また、シャーウッドの森の奥には、レーシーと言う森の精霊の村があった。幻想的な風景で、一枚納めたい所だった。
そして、クー・フーリンの兄貴と一緒に、コノートと戦う事になった。けど、その黒幕は驚きのあまり絶句した。
でも、色々思う。確かに、コノートが宣戦布告した。けれど、元凶は自分たちの仲間の一人。そういう事が、これからはあるのかもしれない。
何だろう。例えるなら、気付かない内に友達から苛めを受けていた、と言う所だろうか?人間は残酷で、矛盾な生き物だと思い知らされる―
焔は、そう書いてスマホをしまおうとした時、新しいアイコンがあった。アルバムである。
「何だ、コレ?」
焔は開いてみると、説明書が表示される。
【アルバム機能。貴女が出会った敵味方問わずに、写し絵として記録します。また、敵の写し絵はそのまま図鑑として掲載されます。

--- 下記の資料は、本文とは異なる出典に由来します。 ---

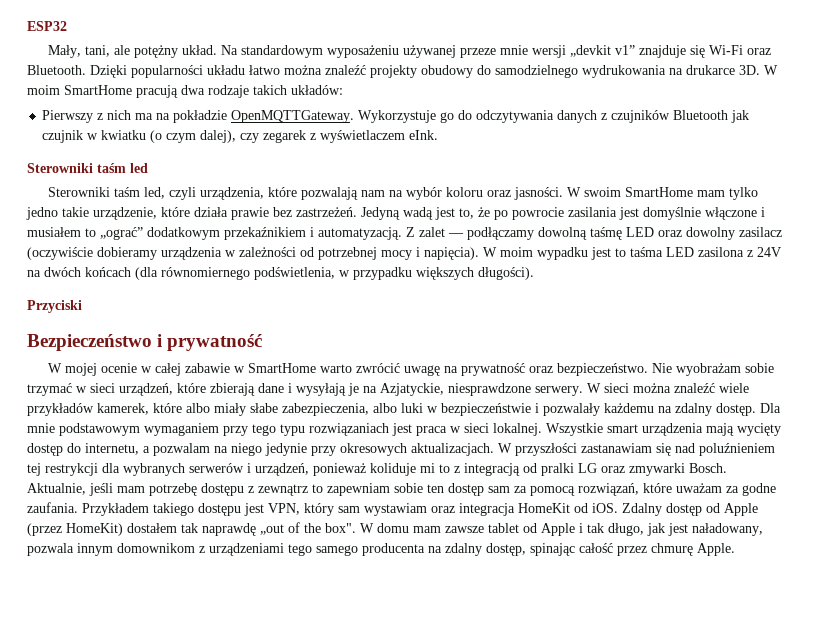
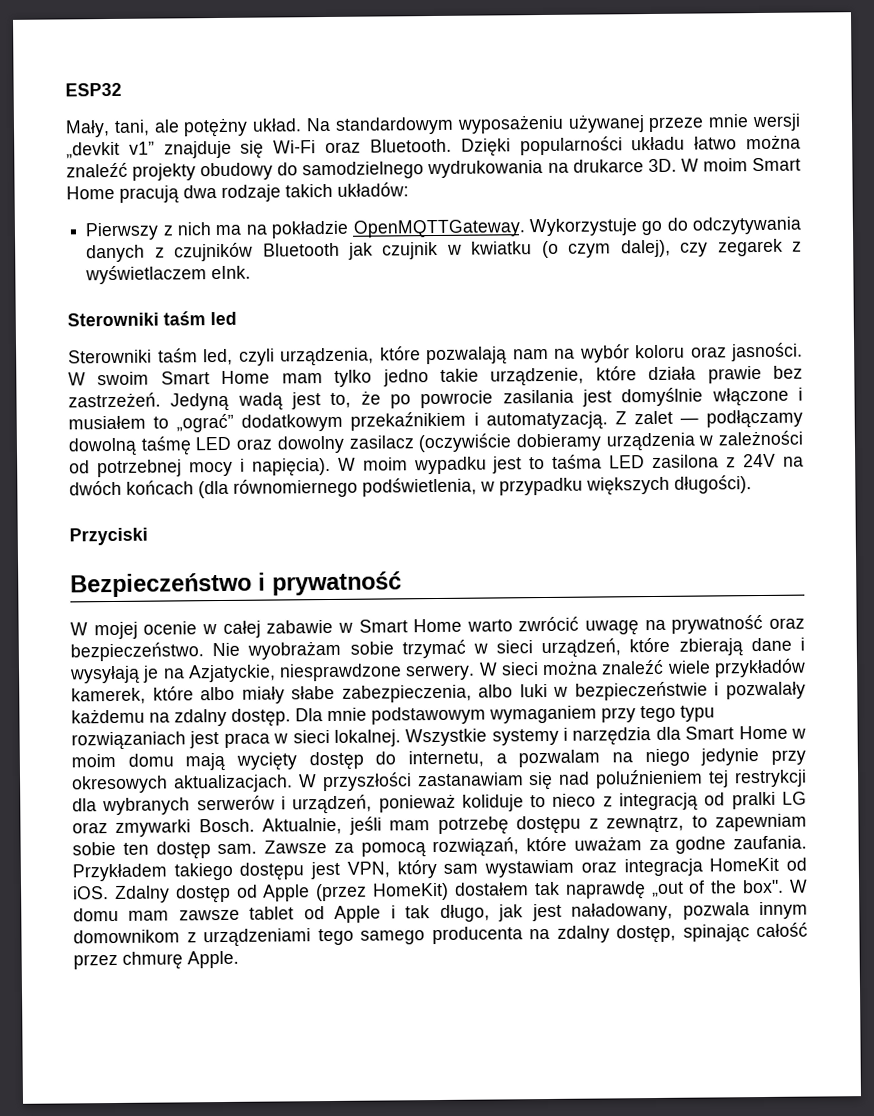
[64,85,132,95] SmartHome -> [752,157,801,172] [66,185,115,200] Smart Home
[624,187,693,197] SmartHome -> [160,370,271,385] Smart Home
[247,363,316,373] SmartHome -> [358,618,463,633] Smart Home
[607,423,703,436] smart urządzenia -> [491,725,806,746] [71,753,174,768] systemy i narzędzia dla Smart Home w moim domu
[420,463,450,473] mi to -> [530,793,597,808] to nieco
[258,484,308,496] zewnątrz -> [606,815,685,834] zewnątrz,
[488,486,510,493] sam -> [217,840,327,855] sam. Zawsze

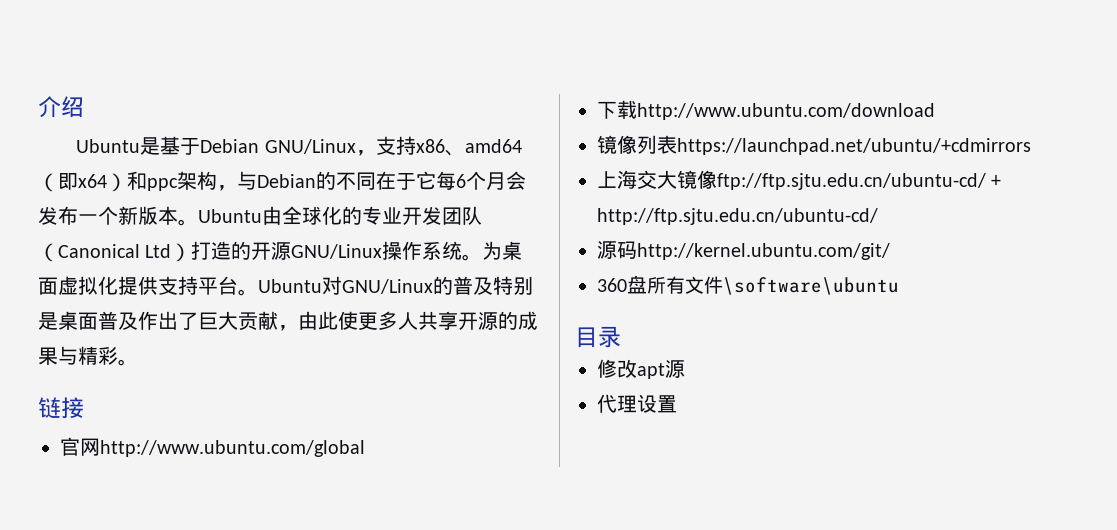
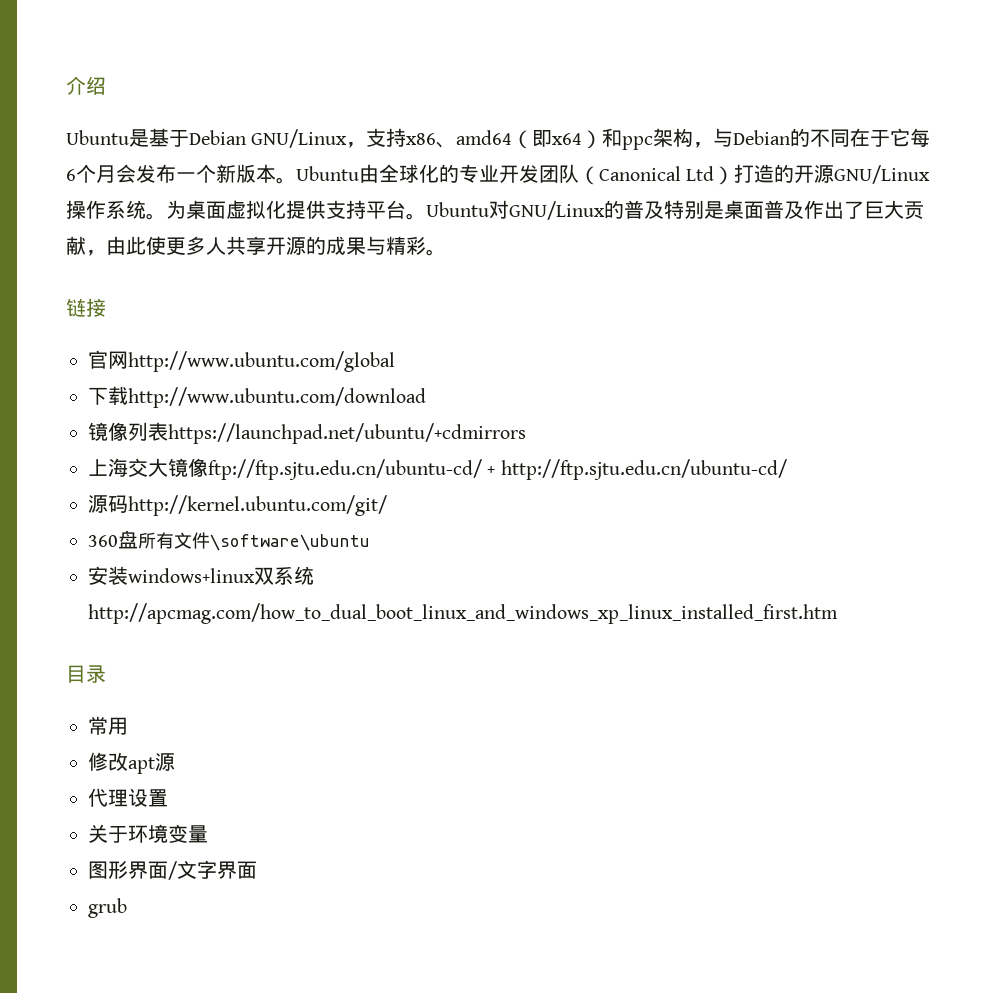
(899, 286) none -> [88,566,314,585] [88,603,838,624] // 安装windows+linux双系统http://apcmag.com/how_to_dual_boot_linux_and_windows_xp_linux_installed_first.htm
(621, 337) none -> [88,716,128,735] // 常用
(677, 404) none -> [88,824,208,843] [88,860,257,880] [88,898,127,918] // 关于环境变量 // 图形界面/文字界面 // grub

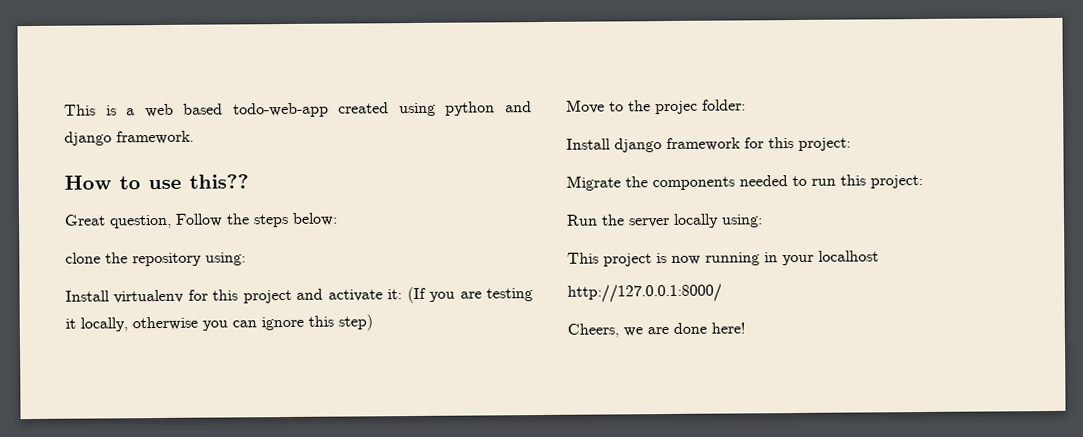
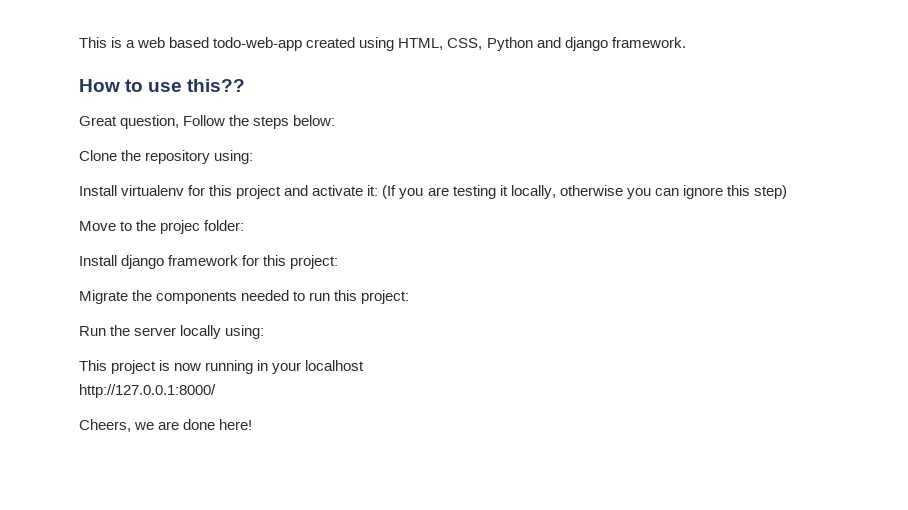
[445,101,496,116] python -> [398,37,533,51] HTML, CSS, Python
[65,252,101,264] clone -> [79,150,117,161] Clone

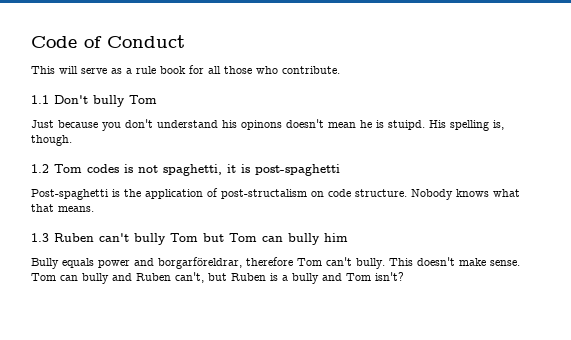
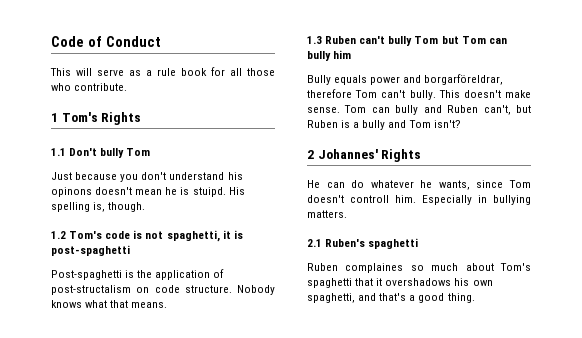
(340, 70) none -> [51,112,142,125] // 1 Tom's Rights
[54,164,119,173] Tom codes -> [69,231,131,239] Tom's code
(404, 276) none -> [307,149,422,162] [307,180,531,190] [307,195,531,205] [307,210,347,218] [307,238,419,249] [307,263,531,273] [307,278,493,288] [307,293,475,303] // 2 Johannes' Rights // He can do whatever he wants, since Tom doesn't controll him. Especially in bullying matters. // 2.1 Ruben's spaghetti // Ruben complaines so much about Tom's spaghetti that it overshadows his own spaghetti, and that's a good thing.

ここでは、様々な体験や物語を、貴女自身で撮る物と貴女の記憶を自動で写し絵にする事も可能です。】
“何じゃそれ……。ま、でも、良いか。この世界に来て、楽しい事が増えたし!”
そして、アルス山脈の麓に着く数日前。焔は焚き火に当たって、温かいスープを入れたコップを手にして星空を見上げていた。
他の皆は、テント内で食事を楽しんでいる。
何度見ても、綺麗な星空は心を落ち着かせる。焔の世界、現代は山地や空気の綺麗な場所だけしか見れず、貴重な空だ。
「キュウ?」
「アーサー……。ねぇ、お前はこの空、どう思う?綺麗か?」
「キュウ!」
焔の質問に、アーサーは頷いて鳴き答える。
「そうか……そうだな。色んな空があるけど、同じ色は殆ど無い。なんか、人間みたいだなって思う。色んな人がいて、色んな考えがある。仲良くしたり、喧嘩したり。そーゆーのが、欲しいな……。」
“でも、喧嘩はあまり好きじゃない。一度、それで壊れた物がある”
「焔、ここにいたのか。」
「アッシュ。」
「今は冬だ。風邪引く危険が高いぞ。」
アッシュはそう言いながら、焔の隣に座る。
「うん。けど、星空が見たかったの。」
「そうみたいだな。焔は、空とか、山とか平原とかの景色が好きだもんな。でも、アルスターとコノートの戦いは、正直、死ぬかと思った。
何度もそう思ったことはあるけど、あの日は大事な仲間を失ったからな……。」
「アッシュ?」
「ご、ごめん!変な話をしちまった。それにしても、アーサーは焔にベッタリだなぁ……。」
アッシュは、慌てて話を切り替える。
「キュウ!!」
アーサーは、そう鳴いて怒る。どれだけ、警戒心が強いのやら……。
「分かったから。はいはい、俺も同じだろってね。」
「喧嘩はしないでよ……。たださえ、竜なんだから。周囲に迷惑はかけられません!」
「反省します。」
「キュウ……。」
焔の言葉に、アッシュとアーサーはシュンとなって謝る。
―こんな毎日だけど、色んな意味で凄い経験しているのを、改めて思い知らされる。
人生を考えたり、仲間の事を今まで以上に思いやったり……怖いけど化け物や襲いかかってくる敵を斬り倒した。